═══ Task inputs

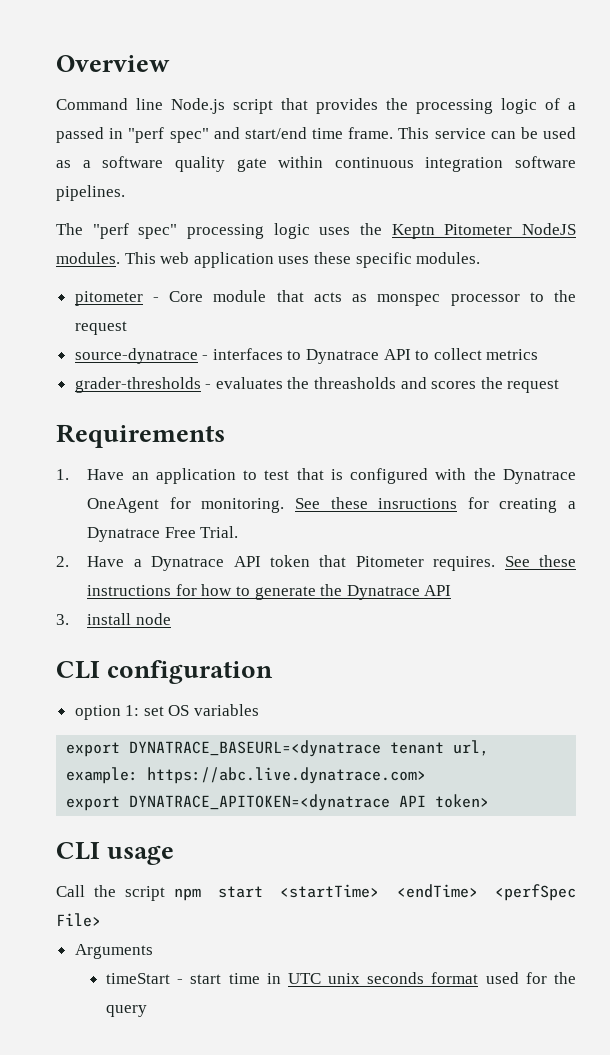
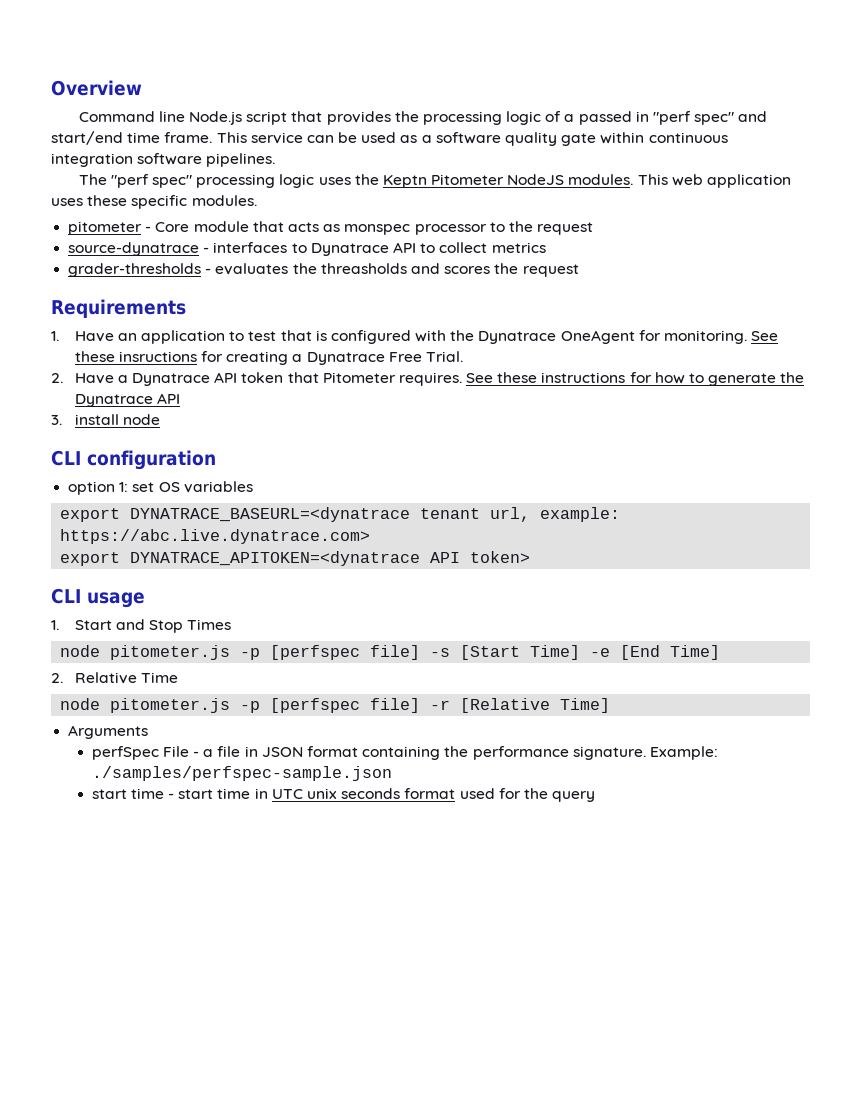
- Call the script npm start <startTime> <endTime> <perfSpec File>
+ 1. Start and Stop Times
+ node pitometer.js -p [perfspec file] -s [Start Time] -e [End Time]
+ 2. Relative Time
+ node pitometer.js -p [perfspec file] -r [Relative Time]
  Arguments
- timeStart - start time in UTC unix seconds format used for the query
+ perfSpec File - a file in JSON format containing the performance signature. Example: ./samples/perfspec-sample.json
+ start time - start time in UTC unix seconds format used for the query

══════

■ Exercise directions ■
Going through the entries above, tally each line that has the word "Relative". Answer with the number only.

■ Solution for this problem ■
2